1. Re:I think it's great by Anonymous Coward · 2012-11-03 15:04 · Score: 0
  
  Oh don't worry, knowing Facebook, using their software will probably Hadooplicate your data and make it all public.
  And then monetize it.
  And then corrupt it.
  And then lose it.
2. Re:I think it's great by Anonymous Coward · 2012-11-03 17:06 · Score: 0
  
  Glad your understanding of how open source works is so lacking. You and the grandparent poster shouldn't stop your nerd rage though. Keep up the virginity.
3. Re:I think it's great by Anonymous Coward · 2012-11-04 05:53 · Score: 0
  
  As much as I hate Facebook, they really do have some great engineers and scientists working behind the scenes.
4. Re:I think it's great by Anonymous Coward · 2012-11-04 06:38 · Score: 0
  
  Glad your understanding of how satire works is so lacking.
What? by fa2k · 2012-11-04 01:36 · Score: 1

You typically have O(ms) seek latency for hard drives, does this mean that Facebook had all data in RAM before they made Prism?
1. Re:What? by garaged · 2012-11-04 14:25 · Score: 1
  
  Google does that, I wouldn't be surprised that facebook does it too
  
  --
  I'm positive, don't belive me look at my karma
2. Re:What? by haruchai · 2012-11-04 16:06 · Score: 1
  
  Altavista was doing this way back.
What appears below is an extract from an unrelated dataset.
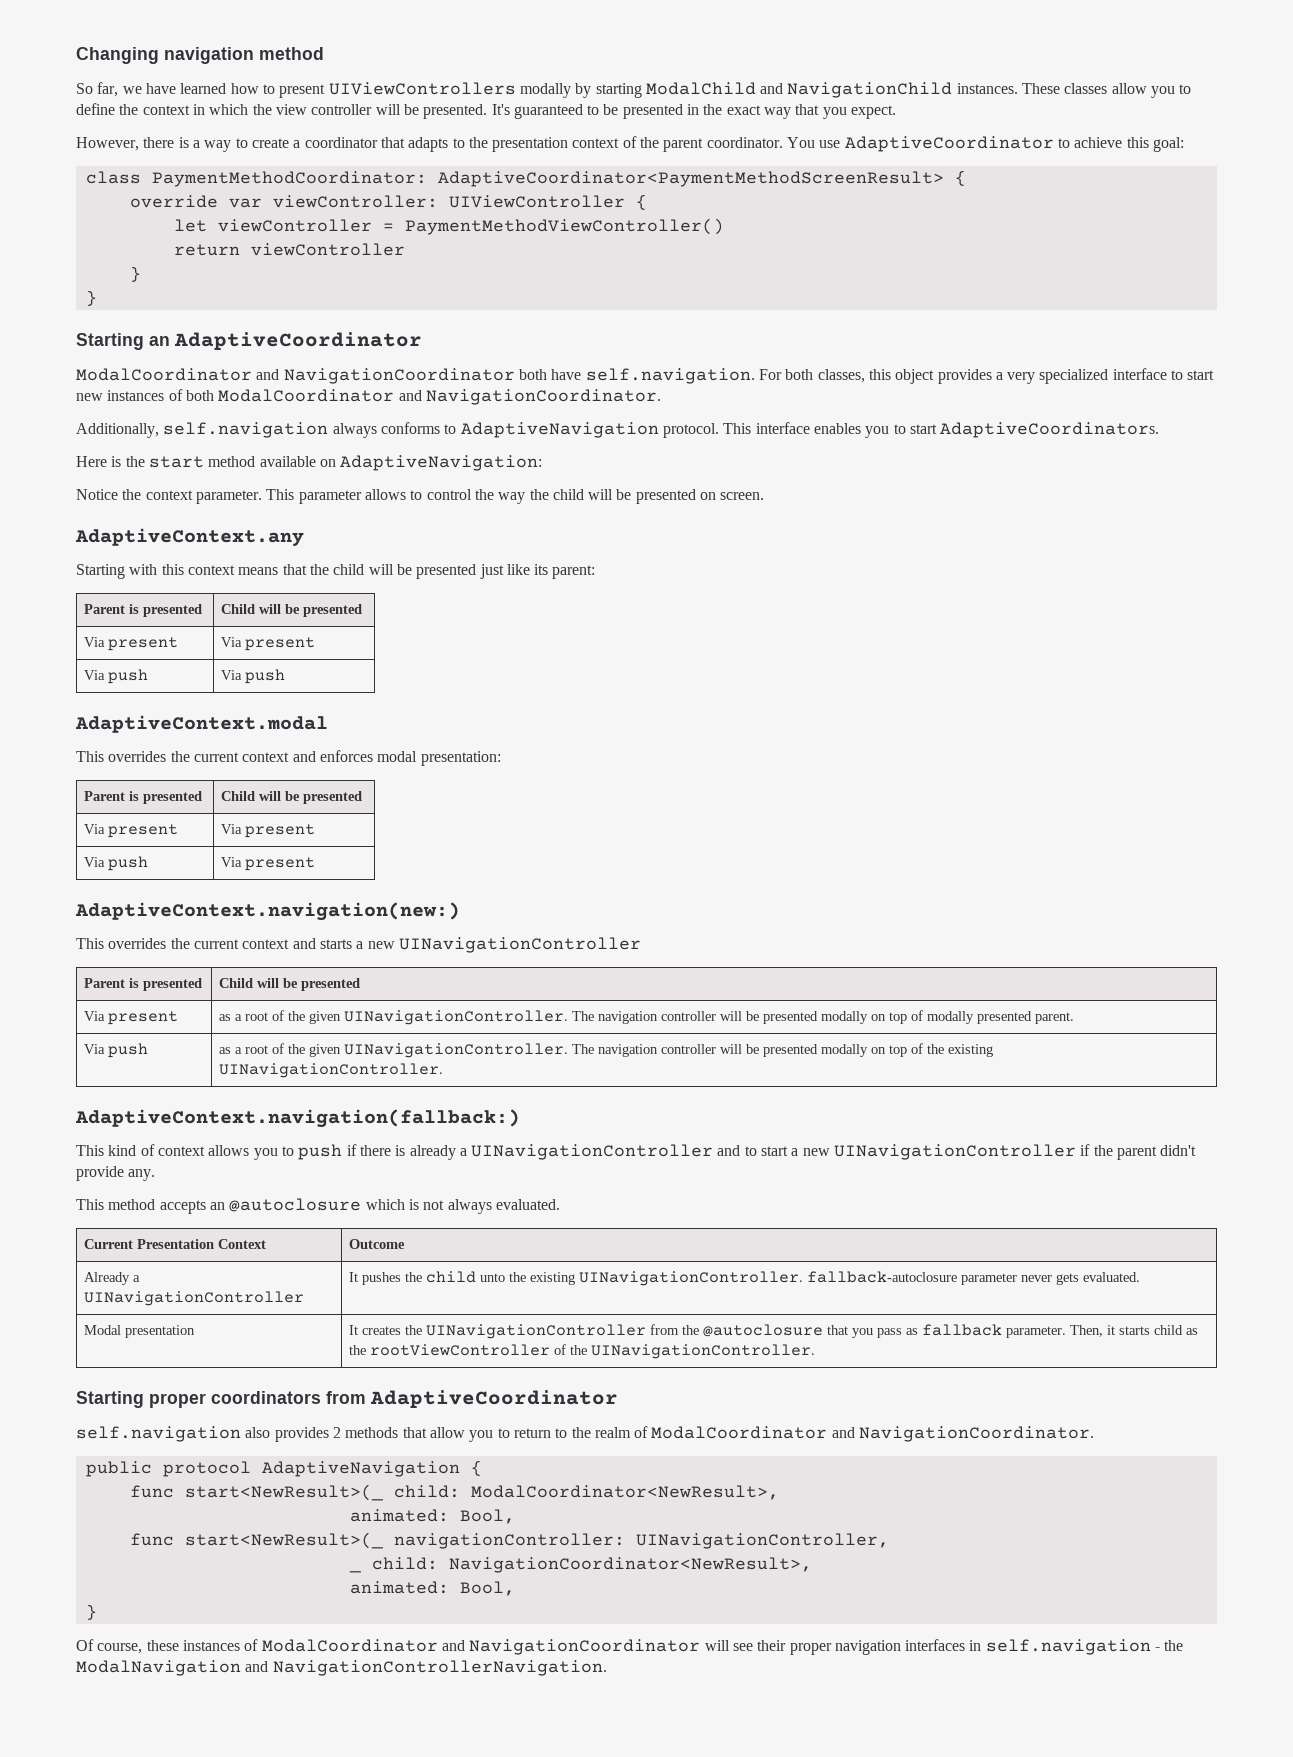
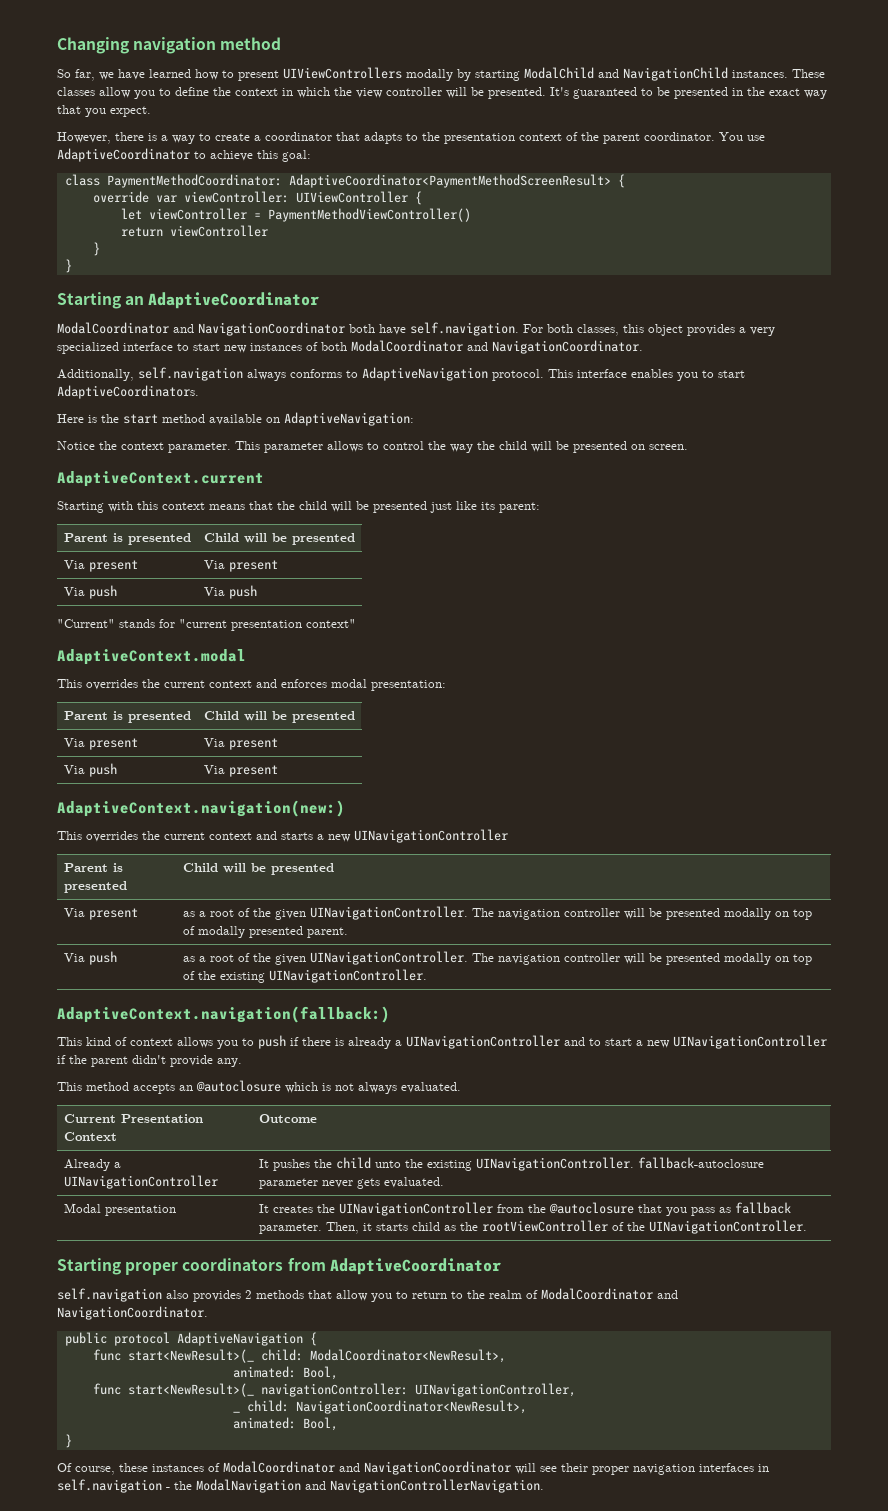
[75,528,304,547] AdaptiveContext.any -> [57,471,264,487] AdaptiveContext.current
(286, 676) none -> [57,619,356,631] // "Current" stands for "current presentation context"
When the typical Windows desktop was 16 - 32 MB RAM, they have a RAM cache of up to 64GB.
  
  --
  Pain is merely failure leaving the body
Facebook Prison by SirAdelaide · 2012-11-04 15:25 · Score: 1

I misread the title, was disappointed until I saw the word Hadoop. It's such a a silly name.

--
I'm a fruit pirate. I bought a watermelon once, and spat the seeds in the back yard. They grew into another watermelon,
(Relatively) lay explanation of bottleneck? by DriedClexler · 2012-11-04 16:29 · Score: 1

What is the sub-problem when running a Hadoop job that has this bottleneck and requires such low latency? Is it something that could have been avoided for a start?
And how does (or if, predictably, the media reports don't explain it, *would*) a logical abstraction layer solve this problem such that Hadoop's programmers couldn't have more easily done it within the application's own code?

--
Information theory is life. The rest is just the KL divergence.